_WHAT THE EXERCISE ASKS:_
Copy out the data that comes next, character for character, and leave the images aside.
[[ INPUT open ]]
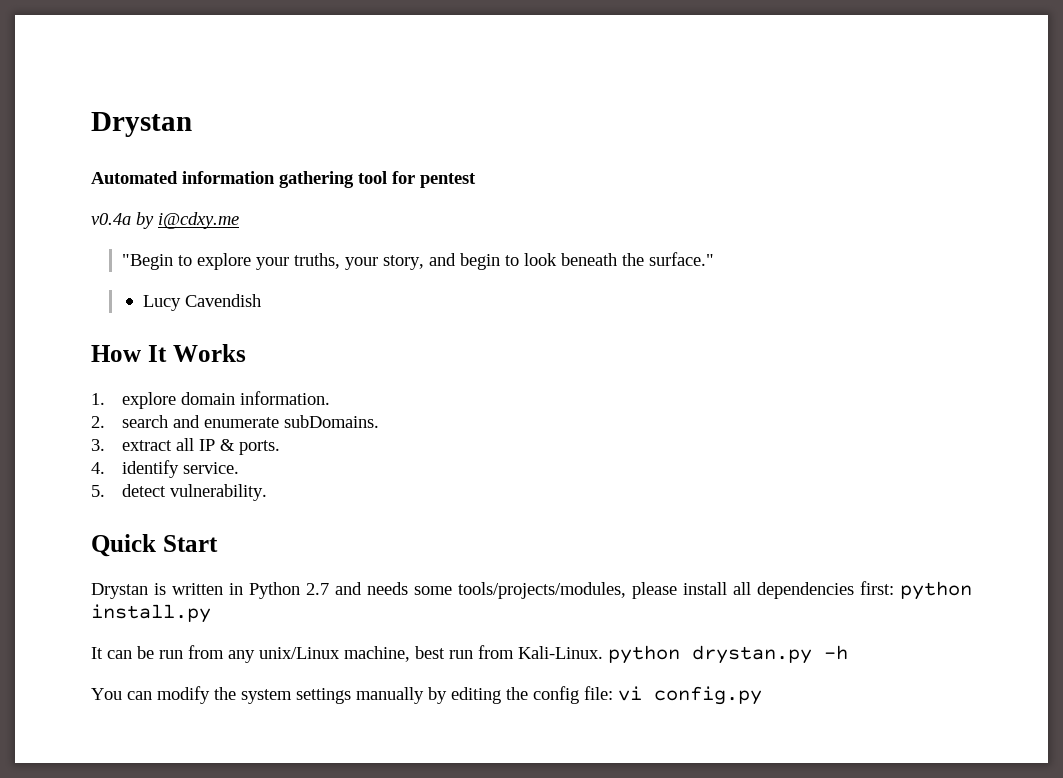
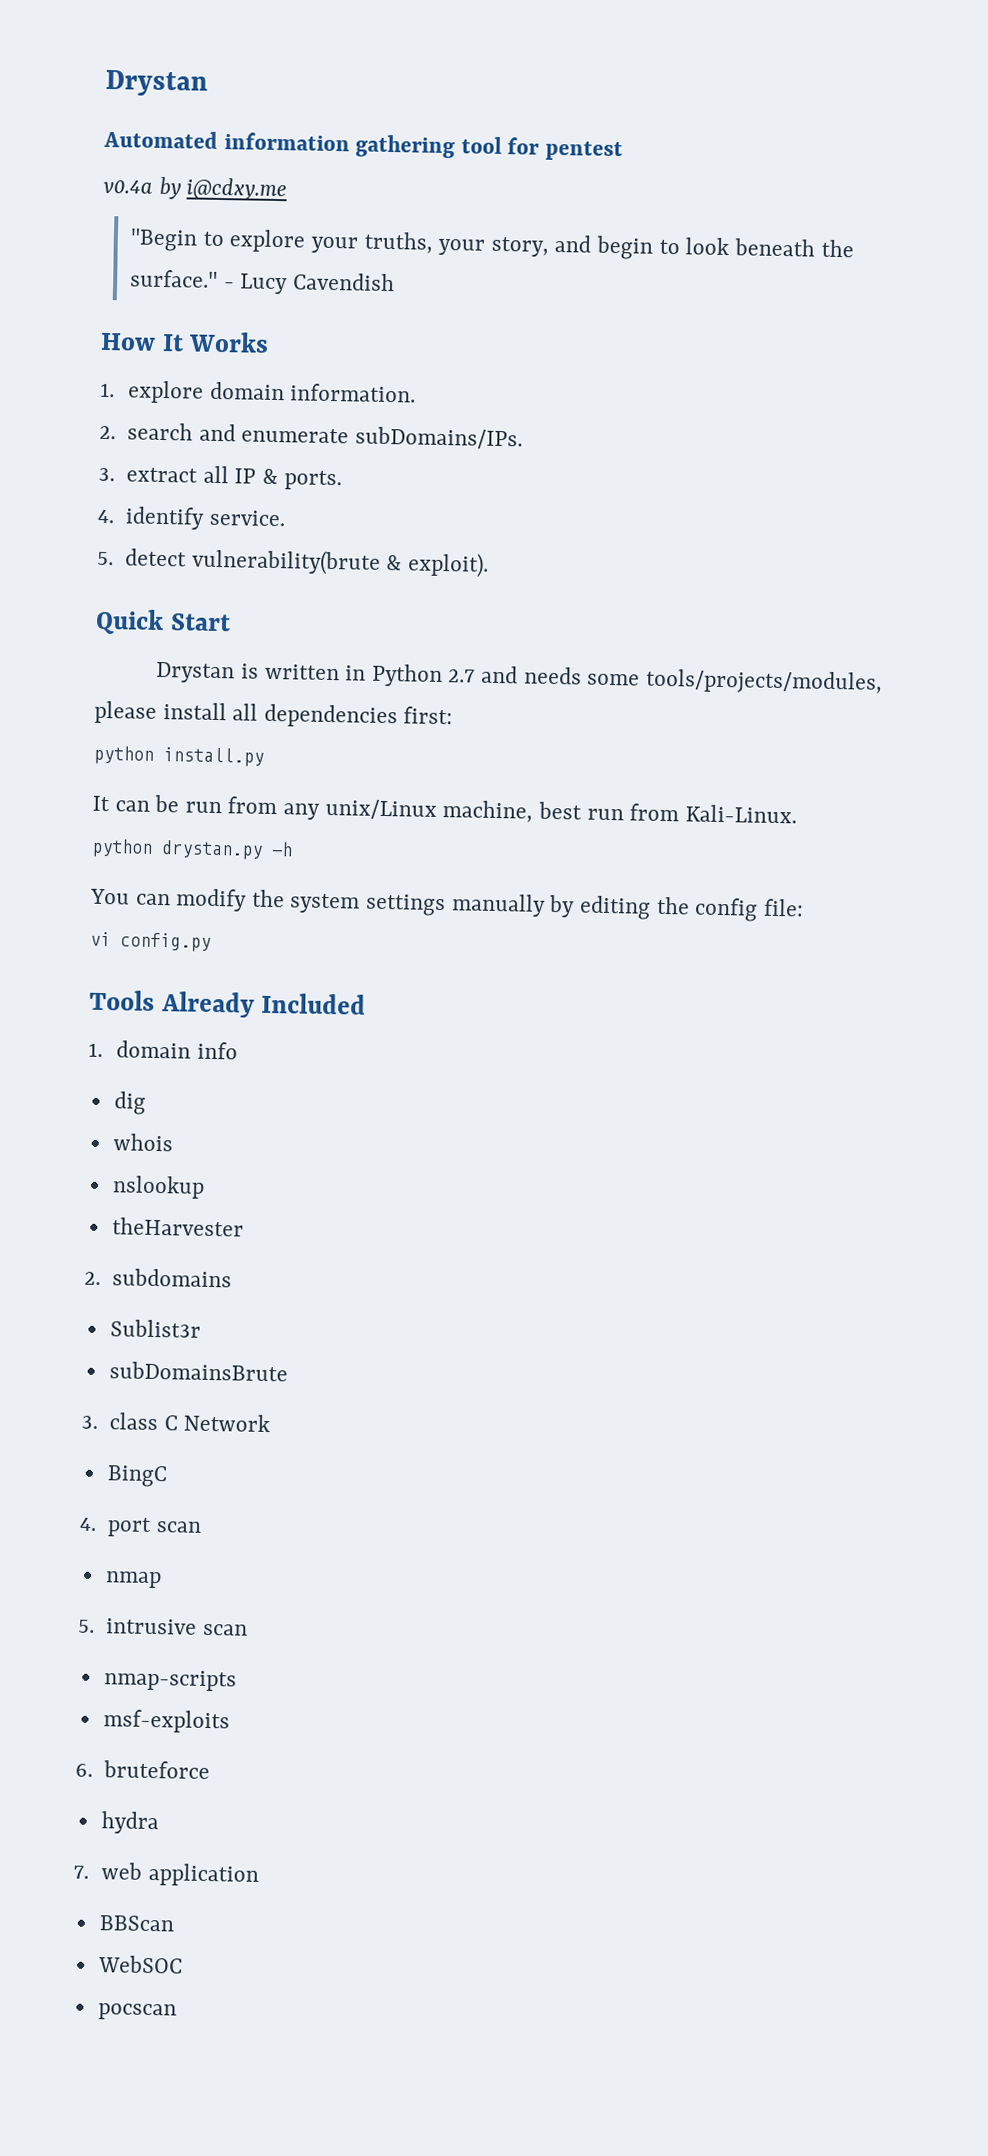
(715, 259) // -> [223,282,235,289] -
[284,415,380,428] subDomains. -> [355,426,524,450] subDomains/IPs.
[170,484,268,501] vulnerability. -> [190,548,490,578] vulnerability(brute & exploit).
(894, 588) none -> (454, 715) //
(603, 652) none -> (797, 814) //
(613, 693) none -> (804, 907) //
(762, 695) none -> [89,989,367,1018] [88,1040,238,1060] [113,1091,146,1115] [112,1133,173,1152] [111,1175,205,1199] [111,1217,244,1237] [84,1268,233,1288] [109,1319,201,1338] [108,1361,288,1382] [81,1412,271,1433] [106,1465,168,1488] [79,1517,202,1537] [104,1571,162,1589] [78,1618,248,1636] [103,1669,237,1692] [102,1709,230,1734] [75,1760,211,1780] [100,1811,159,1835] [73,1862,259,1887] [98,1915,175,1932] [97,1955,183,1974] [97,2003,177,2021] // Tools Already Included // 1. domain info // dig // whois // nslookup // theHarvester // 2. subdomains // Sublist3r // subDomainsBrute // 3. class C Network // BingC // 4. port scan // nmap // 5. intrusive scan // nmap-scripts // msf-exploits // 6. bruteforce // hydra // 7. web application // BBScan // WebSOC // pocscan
[[ INPUT closed ]]
_EXERCISE RESULT:_
(715, 259) // -> [223,282,235,289] -
[284,415,380,428] subDomains. -> [355,426,524,450] subDomains/IPs.
[170,484,268,501] vulnerability. -> [190,548,490,578] vulnerability(brute & exploit).
(894, 588) none -> (454, 715) //
(603, 652) none -> (797, 814) //
(613, 693) none -> (804, 907) //
(762, 695) none -> [89,989,367,1018] [88,1040,238,1060] [113,1091,146,1115] [112,1133,173,1152] [111,1175,205,1199] [111,1217,244,1237] [84,1268,233,1288] [109,1319,201,1338] [108,1361,288,1382] [81,1412,271,1433] [106,1465,168,1488] [79,1517,202,1537] [104,1571,162,1589] [78,1618,248,1636] [103,1669,237,1692] [102,1709,230,1734] [75,1760,211,1780] [100,1811,159,1835] [73,1862,259,1887] [98,1915,175,1932] [97,1955,183,1974] [97,2003,177,2021] // Tools Already Included // 1. domain info // dig // whois // nslookup // theHarvester // 2. subdomains // Sublist3r // subDomainsBrute // 3. class C Network // BingC // 4. port scan // nmap // 5. intrusive scan // nmap-scripts // msf-exploits // 6. bruteforce // hydra // 7. web application // BBScan // WebSOC // pocscan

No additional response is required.